Try it:
Give the entries back exactly as they stand, but without pictures.

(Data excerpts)
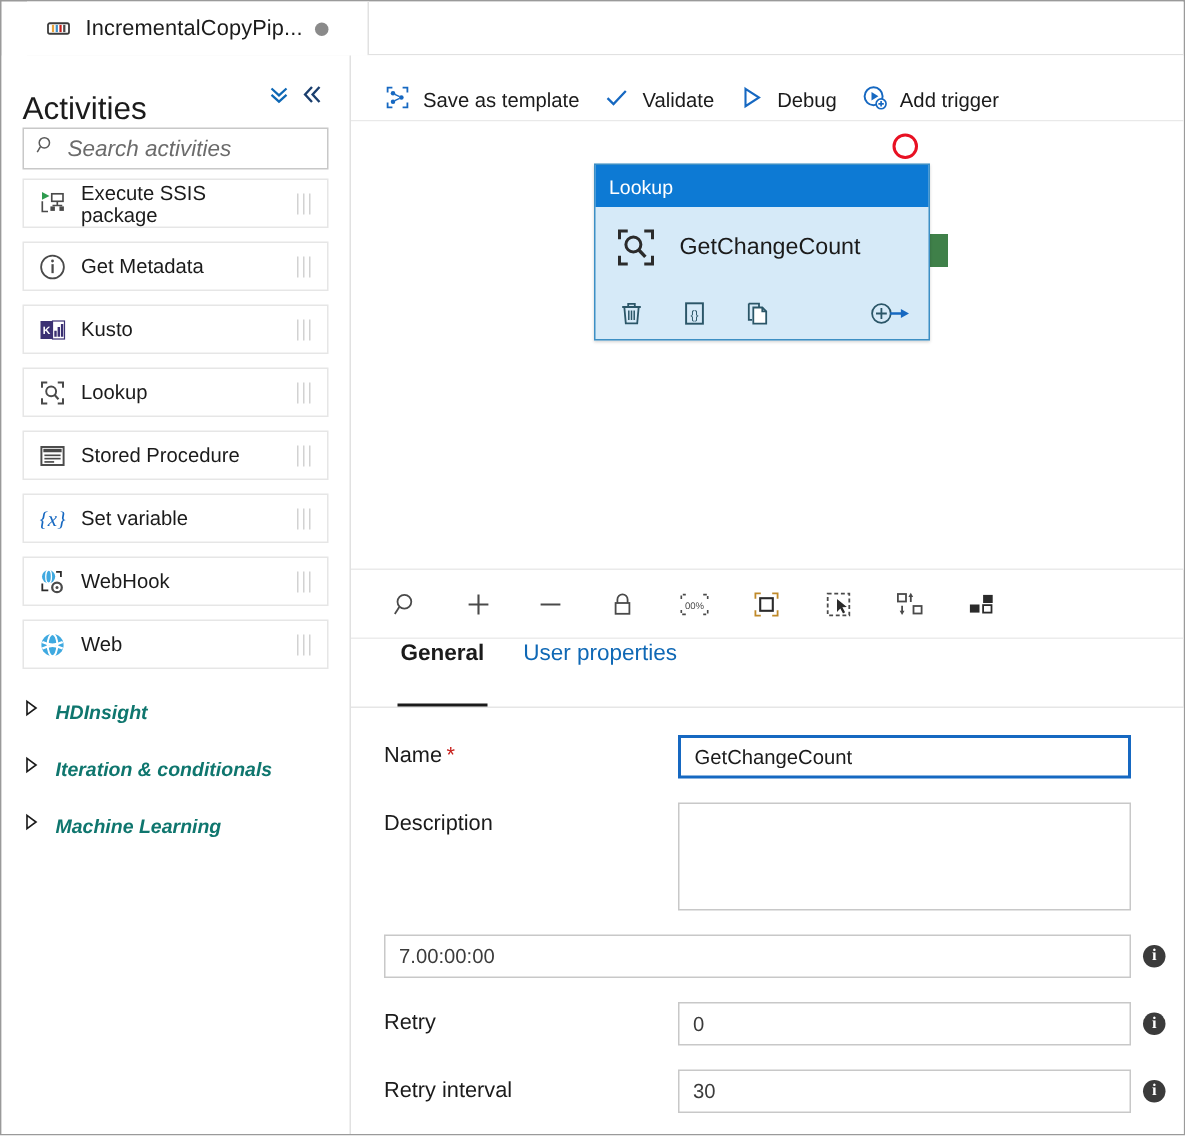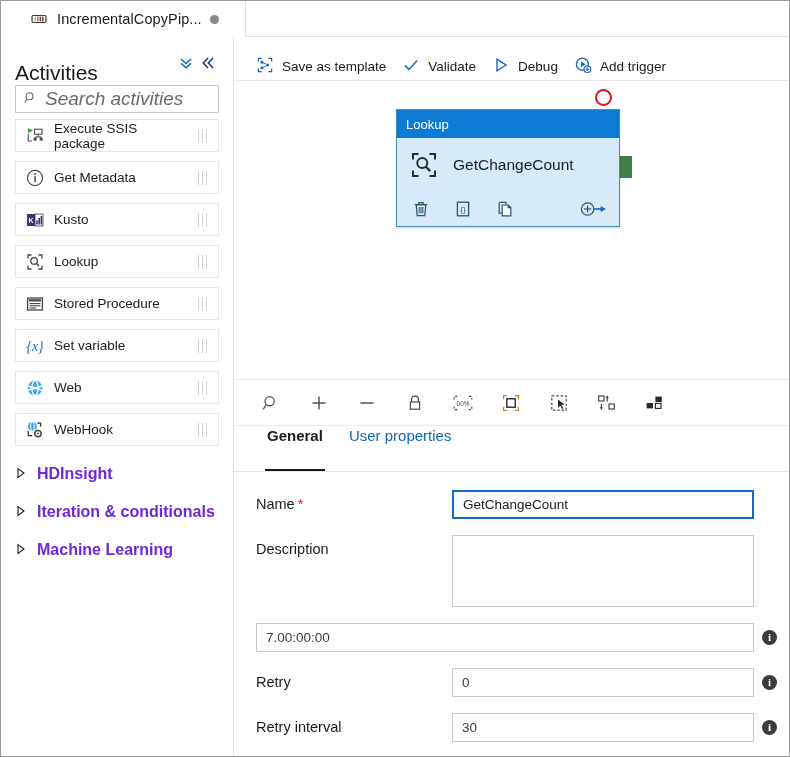--- a/index.html
+++ b/index.html
@@ -72,7 +72,7 @@
   .search-box .s-icon { margin: 0 6px 0 8px; flex: 0 0 13px; }
   .search-box input {
     border: 0; outline: 0; flex: 1; height: 26px;
-    font-size: 19px; font-style: italic; color: #5b5b5b;
+    font-size: 15px; font-style: italic; color: #5b5b5b;
     font-family: "Liberation Sans", sans-serif; background: transparent;
   }
   .search-box input::placeholder { color: #6b6b6b; font-style: italic; opacity: 1; }

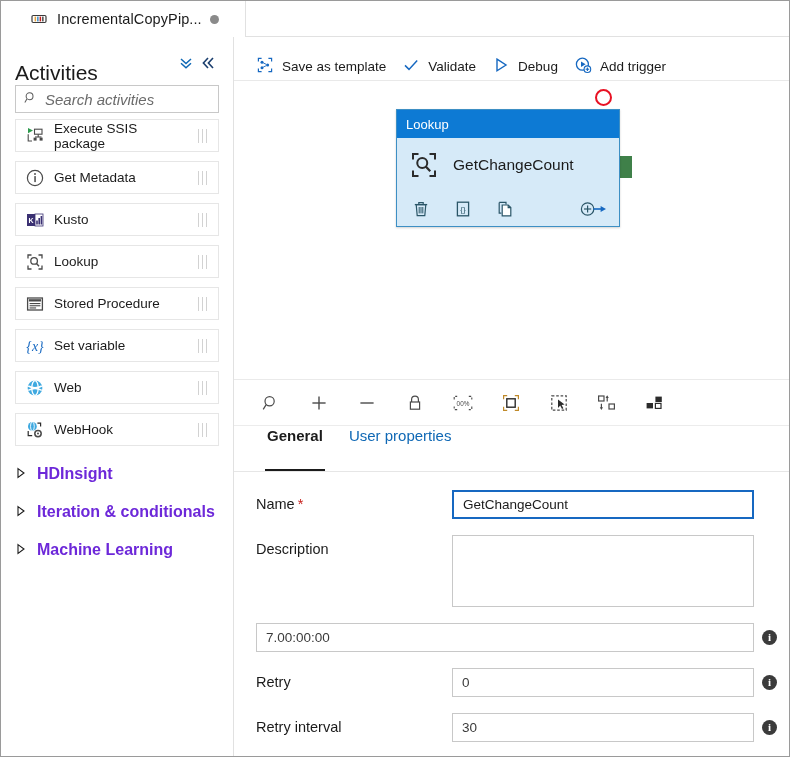--- a/index.html
+++ b/index.html
@@ -371,23 +371,6 @@
       <div class="act-item">
         <span class="a-icon">
           <svg width="20" height="20" viewBox="0 0 20 20">
-            <circle cx="10" cy="10" r="7.4" fill="#3fa9e0"></circle>
-            <path d="M3.2 8 Q10 11.5 16.8 8" fill="none" stroke="#ffffff" stroke-width="1.5"></path>
-            <path d="M3.2 12.4 Q10 8.8 16.8 12.4" fill="none" stroke="#ffffff" stroke-width="1.5"></path>
-            <ellipse cx="10" cy="10" rx="3.2" ry="7.4" fill="none" stroke="#ffffff" stroke-width="1.3"></ellipse>
-          </svg>
-        </span>
-        <span class="a-label">Web</span>
-        <span class="grip">
-            <i></i>
-            <i></i>
-            <i></i>
-          </span>
-      </div>
-
-      <div class="act-item">
-        <span class="a-icon">
-          <svg width="20" height="20" viewBox="0 0 20 20">
             <circle cx="7.4" cy="6.4" r="4.4" fill="#3fa9e0"></circle>
             <ellipse cx="7.4" cy="6.4" rx="1.9" ry="4.4" fill="none" stroke="#ffffff" stroke-width="0.9"></ellipse>
             <path d="M12.4 3.2 h3.2 v3.4" fill="none" stroke="#2b2b2b" stroke-width="1.2"></path>
@@ -397,6 +380,23 @@
           </svg>
         </span>
         <span class="a-label">WebHook</span>
+        <span class="grip">
+            <i></i>
+            <i></i>
+            <i></i>
+          </span>
+      </div>
+
+      <div class="act-item">
+        <span class="a-icon">
+          <svg width="20" height="20" viewBox="0 0 20 20">
+            <circle cx="10" cy="10" r="7.4" fill="#3fa9e0"></circle>
+            <path d="M3.2 8 Q10 11.5 16.8 8" fill="none" stroke="#ffffff" stroke-width="1.5"></path>
+            <path d="M3.2 12.4 Q10 8.8 16.8 12.4" fill="none" stroke="#ffffff" stroke-width="1.5"></path>
+            <ellipse cx="10" cy="10" rx="3.2" ry="7.4" fill="none" stroke="#ffffff" stroke-width="1.3"></ellipse>
+          </svg>
+        </span>
+        <span class="a-label">Web</span>
         <span class="grip">
             <i></i>
             <i></i>

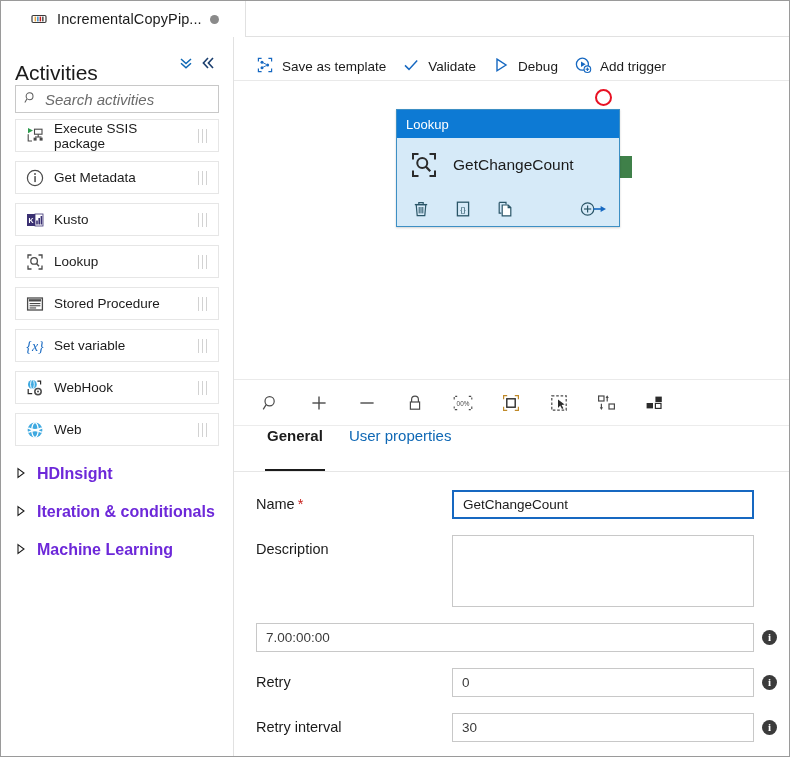--- a/index.html
+++ b/index.html
@@ -97,7 +97,7 @@
     padding-left: 14px; cursor: pointer;
   }
   .group-row .caret { width: 16px; flex: 0 0 16px; margin-right: 6px; }
-  .group-row .g-label { font-size: 16px; color: #6d28d9; font-weight: 600; }
+  .group-row .g-label { font-size: 13px; color: #0f766e; font-weight: 600; font-style: italic; }
 
   
   .right-side {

Answer to this task:
--- a/index.html
+++ b/index.html
@@ -72,7 +72,7 @@
   .search-box .s-icon { margin: 0 6px 0 8px; flex: 0 0 13px; }
   .search-box input {
     border: 0; outline: 0; flex: 1; height: 26px;
-    font-size: 19px; font-style: italic; color: #5b5b5b;
+    font-size: 15px; font-style: italic; color: #5b5b5b;
     font-family: "Liberation Sans", sans-serif; background: transparent;
   }
   .search-box input::placeholder { color: #6b6b6b; font-style: italic; opacity: 1; }

--- a/index.html
+++ b/index.html
@@ -371,23 +371,6 @@
       <div class="act-item">
         <span class="a-icon">
           <svg width="20" height="20" viewBox="0 0 20 20">
-            <circle cx="10" cy="10" r="7.4" fill="#3fa9e0"></circle>
-            <path d="M3.2 8 Q10 11.5 16.8 8" fill="none" stroke="#ffffff" stroke-width="1.5"></path>
-            <path d="M3.2 12.4 Q10 8.8 16.8 12.4" fill="none" stroke="#ffffff" stroke-width="1.5"></path>
-            <ellipse cx="10" cy="10" rx="3.2" ry="7.4" fill="none" stroke="#ffffff" stroke-width="1.3"></ellipse>
-          </svg>
-        </span>
-        <span class="a-label">Web</span>
-        <span class="grip">
-            <i></i>
-            <i></i>
-            <i></i>
-          </span>
-      </div>
-
-      <div class="act-item">
-        <span class="a-icon">
-          <svg width="20" height="20" viewBox="0 0 20 20">
             <circle cx="7.4" cy="6.4" r="4.4" fill="#3fa9e0"></circle>
             <ellipse cx="7.4" cy="6.4" rx="1.9" ry="4.4" fill="none" stroke="#ffffff" stroke-width="0.9"></ellipse>
             <path d="M12.4 3.2 h3.2 v3.4" fill="none" stroke="#2b2b2b" stroke-width="1.2"></path>
@@ -397,6 +380,23 @@
           </svg>
         </span>
         <span class="a-label">WebHook</span>
+        <span class="grip">
+            <i></i>
+            <i></i>
+            <i></i>
+          </span>
+      </div>
+
+      <div class="act-item">
+        <span class="a-icon">
+          <svg width="20" height="20" viewBox="0 0 20 20">
+            <circle cx="10" cy="10" r="7.4" fill="#3fa9e0"></circle>
+            <path d="M3.2 8 Q10 11.5 16.8 8" fill="none" stroke="#ffffff" stroke-width="1.5"></path>
+            <path d="M3.2 12.4 Q10 8.8 16.8 12.4" fill="none" stroke="#ffffff" stroke-width="1.5"></path>
+            <ellipse cx="10" cy="10" rx="3.2" ry="7.4" fill="none" stroke="#ffffff" stroke-width="1.3"></ellipse>
+          </svg>
+        </span>
+        <span class="a-label">Web</span>
         <span class="grip">
             <i></i>
             <i></i>

--- a/index.html
+++ b/index.html
@@ -97,7 +97,7 @@
     padding-left: 14px; cursor: pointer;
   }
   .group-row .caret { width: 16px; flex: 0 0 16px; margin-right: 6px; }
-  .group-row .g-label { font-size: 16px; color: #6d28d9; font-weight: 600; }
+  .group-row .g-label { font-size: 13px; color: #0f766e; font-weight: 600; font-style: italic; }
 
   
   .right-side {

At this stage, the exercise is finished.